##### Data for this exercise #####

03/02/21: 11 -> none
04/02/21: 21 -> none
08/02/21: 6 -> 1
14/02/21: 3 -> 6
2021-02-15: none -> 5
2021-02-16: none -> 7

#####
##### Data for this exercise #####

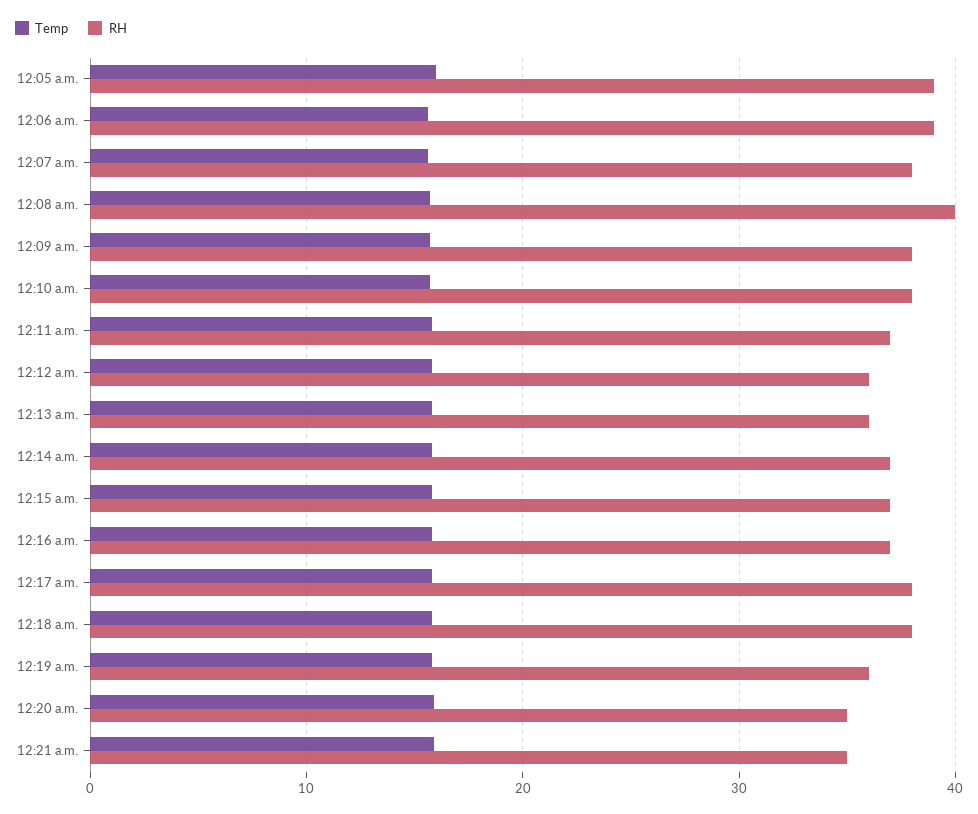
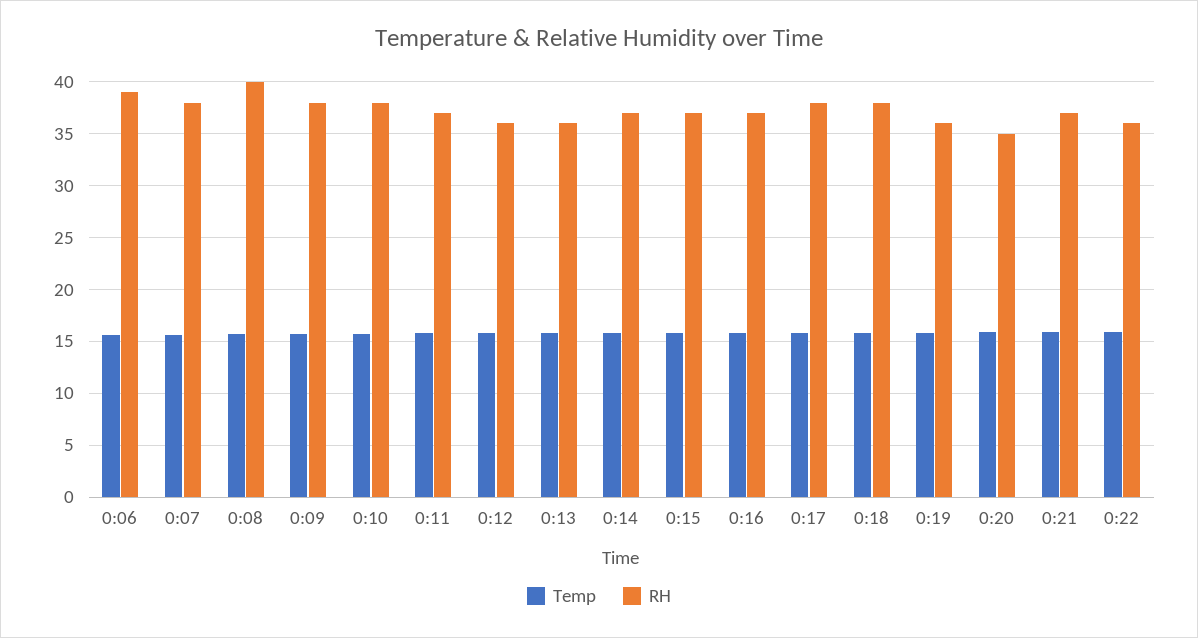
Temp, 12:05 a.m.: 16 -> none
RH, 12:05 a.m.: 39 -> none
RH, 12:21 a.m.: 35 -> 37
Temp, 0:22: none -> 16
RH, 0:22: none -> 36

#####
##### Data for this exercise #####

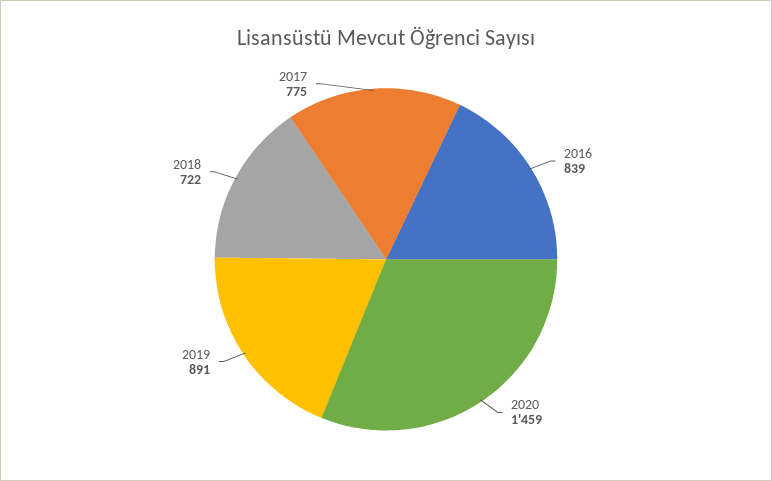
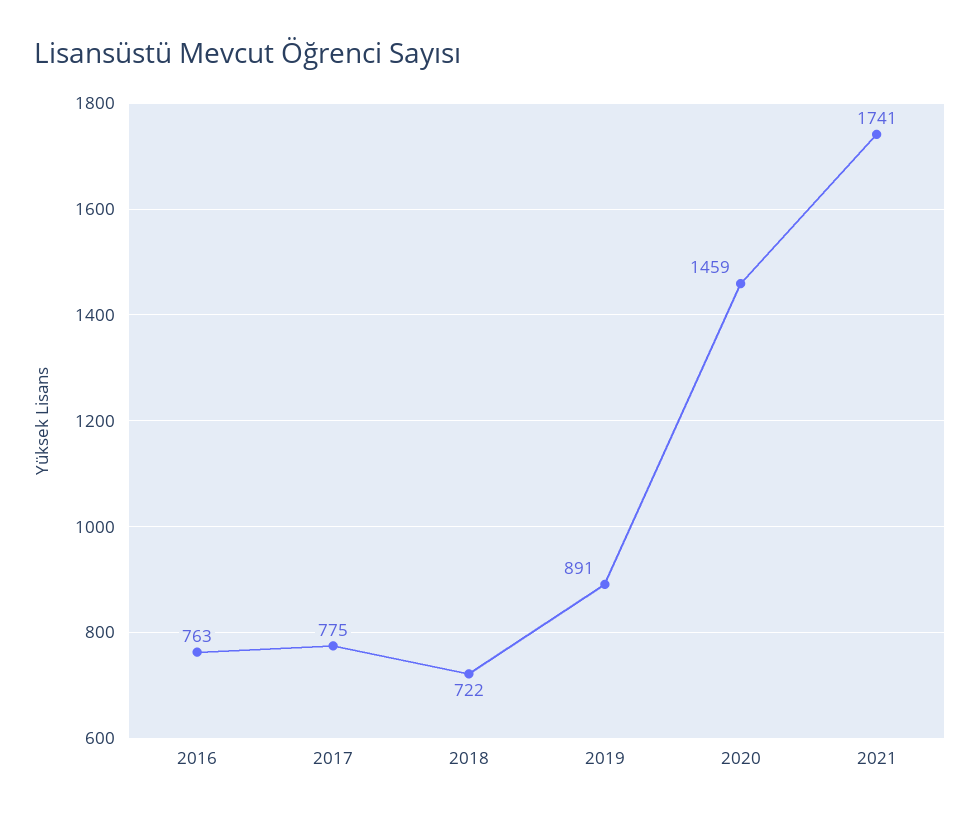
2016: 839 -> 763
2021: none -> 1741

#####

** What you will do **
Copy each line of the listing above that contains the word "none".

** Result of this exercise **
03/02/21: 11 -> none
04/02/21: 21 -> none
2021-02-15: none -> 5
2021-02-16: none -> 7
Temp, 12:05 a.m.: 16 -> none
RH, 12:05 a.m.: 39 -> none
Temp, 0:22: none -> 16
RH, 0:22: none -> 36
2021: none -> 1741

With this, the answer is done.